We’re not told about the many hospitals in places like Africa maintained by missionaries that have been shut down and the health consequences of the departure of Christians, of missionaries, of missionary doctors. We are going to reap a fearful harvest from the damage done to Christian activities the world over by various national and international agencies. Yes?

[Question] Well foreign aid is tied to control over those governments.

[Rushdoony] Yes, that’s a very essential point and you should write about that some time Otto. Foreign aid is tied to controlling foreign governments whereas Christian charity has always been tied to helping people. A world of difference between the two. Our charity as a nation and through the U.N. is not charity. Yes?

[Question] Well the Christian poor tithe is a way of, one of the key elements of restoring Christian reconstruction.

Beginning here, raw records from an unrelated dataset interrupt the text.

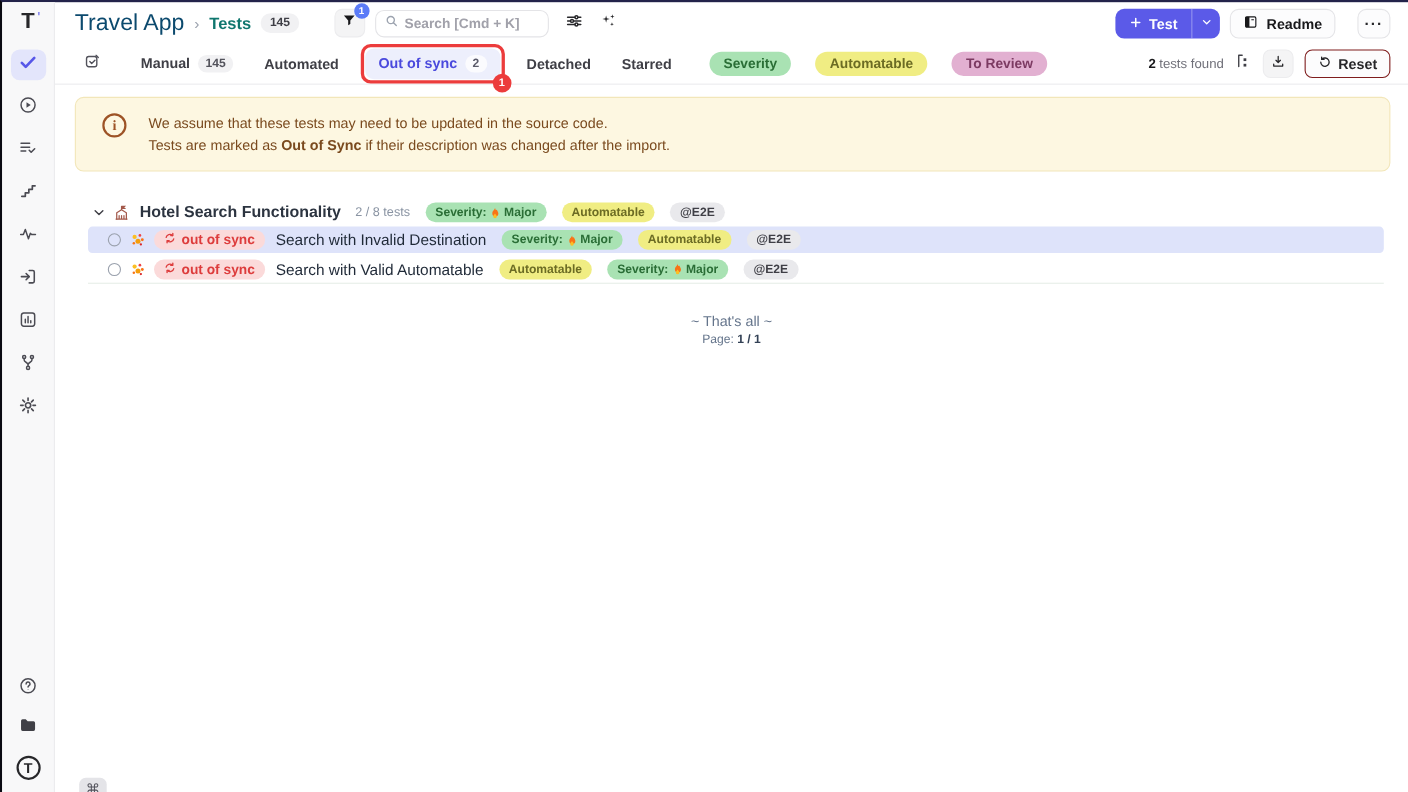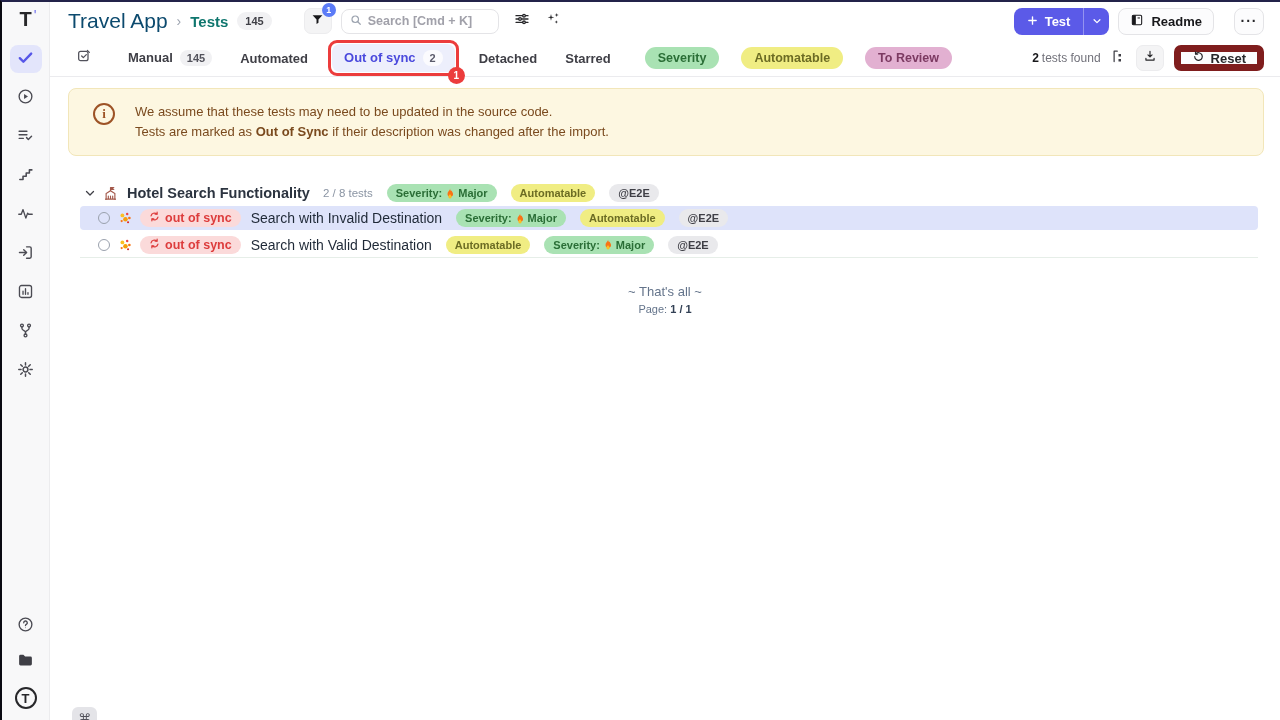--- a/index.html
+++ b/index.html
@@ -85,7 +85,7 @@
   .sq-btn { width:28px; height:26px; background:#f4f4f5; border:1px solid #ececee; border-radius:7px;
             display:flex; align-items:center; justify-content:center; color:#27272a; cursor:pointer; }
   .sq-btn svg { width:14px; height:14px; }
-  .reset-btn { height:26px; background:#fcfcfd; border:7px solid #7f1d1d; border-radius:7px; display:flex;
+  .reset-btn { height:26px; background:#fcfcfd; border:1px solid #7f1d1d; border-radius:7px; display:flex;
                align-items:center; gap:6px; padding:0 11px; font-size:13px; font-weight:600; color:#27272a; cursor:pointer; }
   .reset-btn svg { width:13px; height:13px; }
 

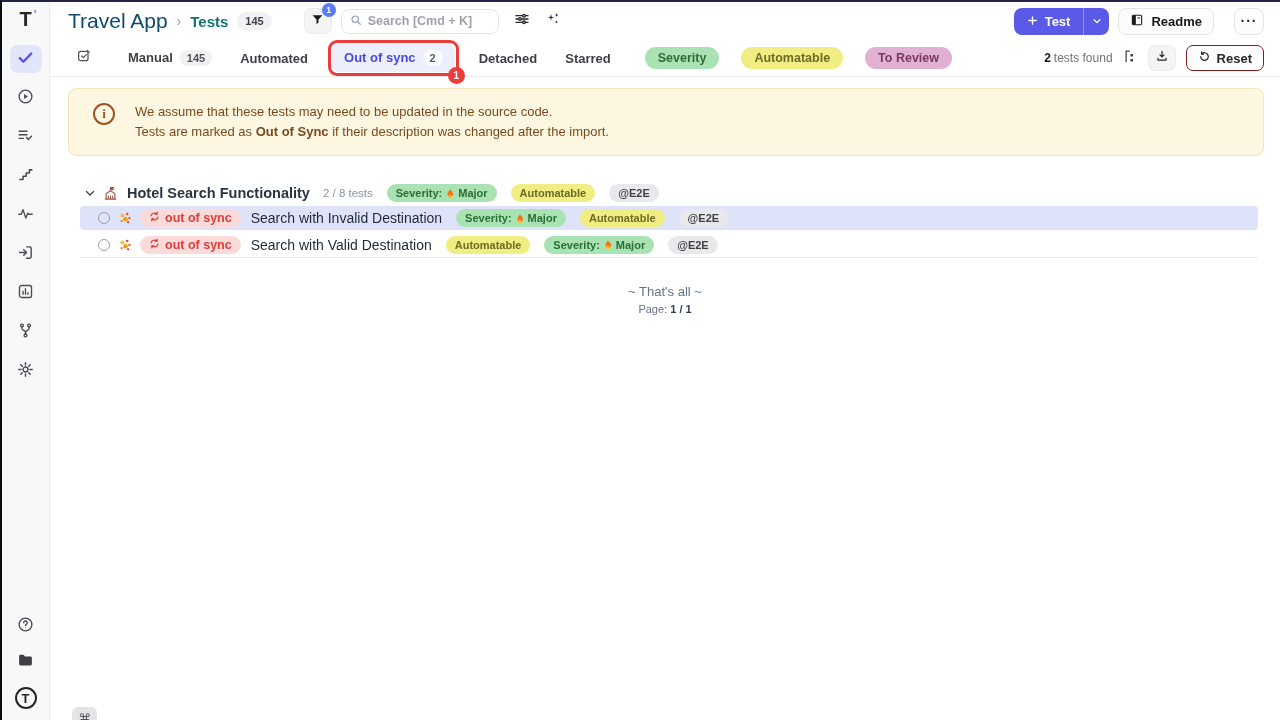--- a/index.html
+++ b/index.html
@@ -442,7 +442,7 @@
             </svg></span>
         <span>out of sync</span>
       </span>
-      <span class="row-title">Search with Valid Destination</span>
+      <span class="row-title">Search with Valid Automatable</span>
       <span class="badge yellow">Automatable</span>
       <span class="badge green">
         <span>Severity:</span>

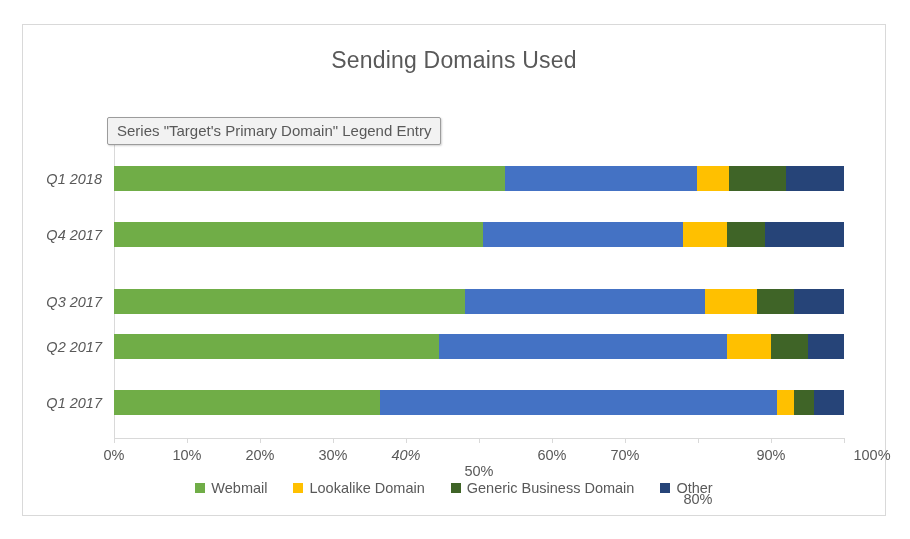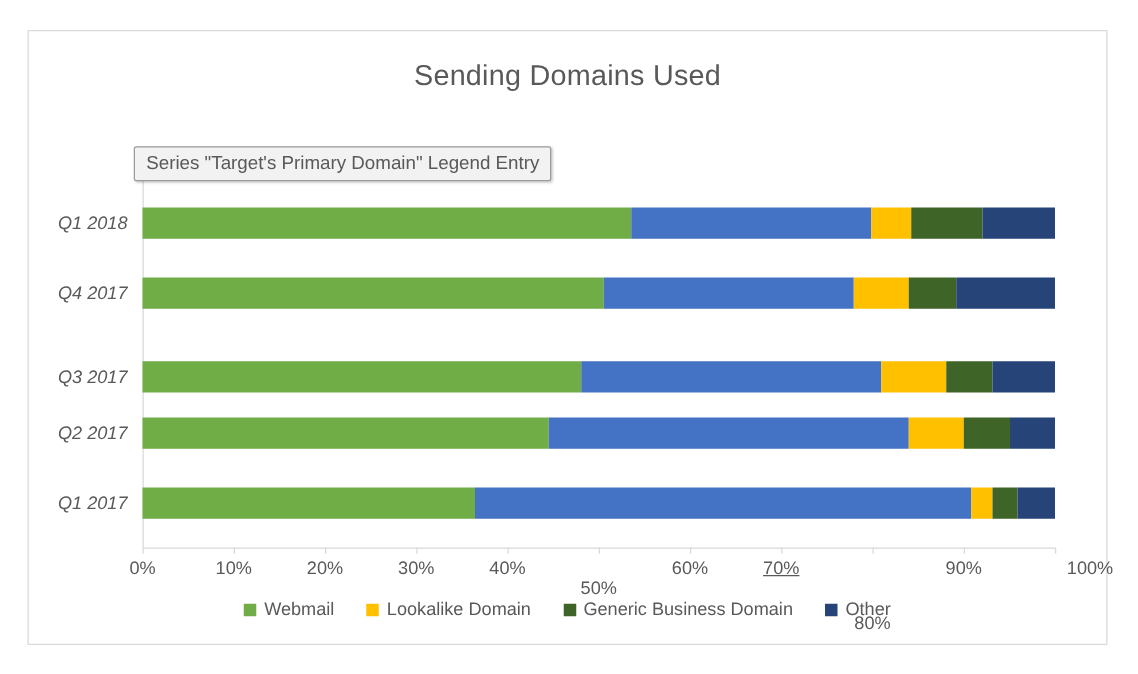--- a/index.html
+++ b/index.html
@@ -227,7 +227,7 @@
       <div class="x-tick" style="left: 30%;"></div>
       <div class="x-label" style="left: 30%;">30%</div>
       <div class="x-tick" style="left: 40%;"></div>
-      <div class="x-label" style="left: 40%;">40%</div>
+      <div class="x-label" style="left: 40%; font-style: italic;">40%</div>
       <div class="x-tick" style="left: 50%;"></div>
       <div class="x-label" style="left: 50%; margin-top: 16px;">50%</div>
       <div class="x-tick" style="left: 60%;"></div>

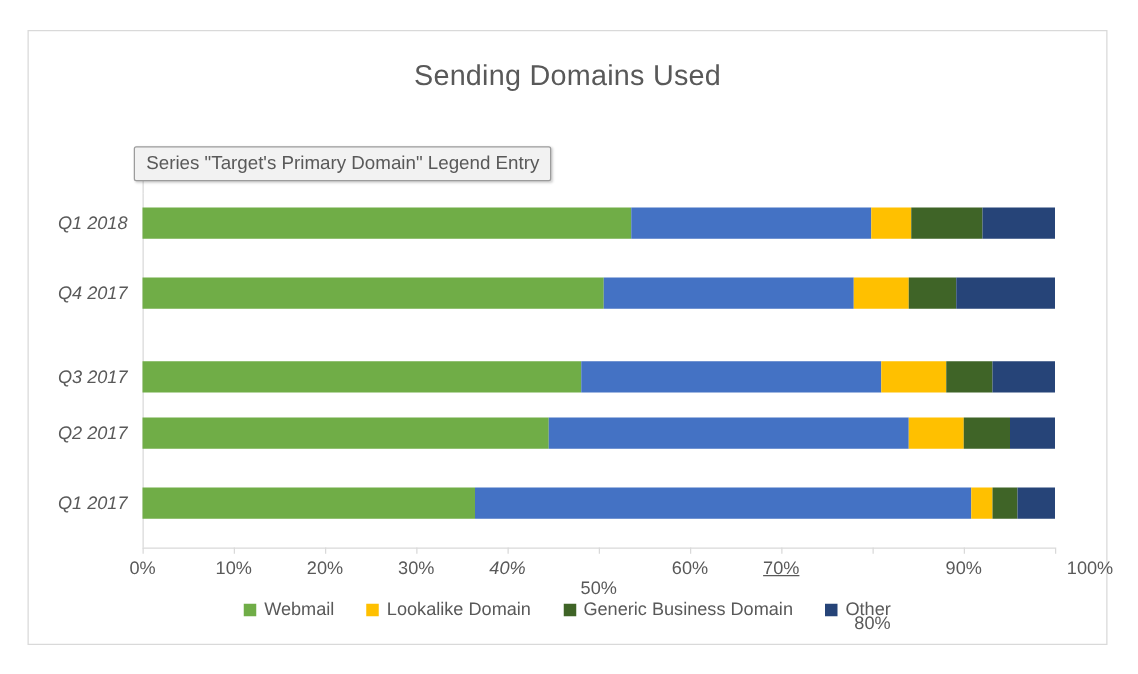--- a/index.html
+++ b/index.html
@@ -233,7 +233,7 @@
       <div class="x-tick" style="left: 60%;"></div>
       <div class="x-label" style="left: 60%;">60%</div>
       <div class="x-tick" style="left: 70%;"></div>
-      <div class="x-label" style="left: 70%; text-decoration: underline;">70%</div>
+      <div class="x-label" style="left: 70%;">70%</div>
       <div class="x-tick" style="left: 80%;"></div>
       <div class="x-label" style="left: 80%; margin-top: 44px;">80%</div>
       <div class="x-tick" style="left: 90%;"></div>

[Rushdoony] The Christian poor tithe is a key element to…oh restoring, yes. It is, and this is why we have been doing a great deal of planning in this sphere to extend our activities, they may not be of the kind that will get us attention again on 20/20 but they will be a way of furthering far more what we intend to do. We planned at a recent planning session to devote an issue of the fall Chalcedon Report to an account of some of the things that are being done. Any other questions or comments? Well if not let us conclude with prayer.

Our Father, it is good for us to be here, Thy word is truth and Thy word is a lamp in the darkness and on our way. Strengthen us by Thy word and by Thy spirit and make us faithful servants in Thy kingdom. And now go in peace, God the Father, God the Son and God the Holy Ghost, bless you and keep you, guide and protect you, this day and always, Amen.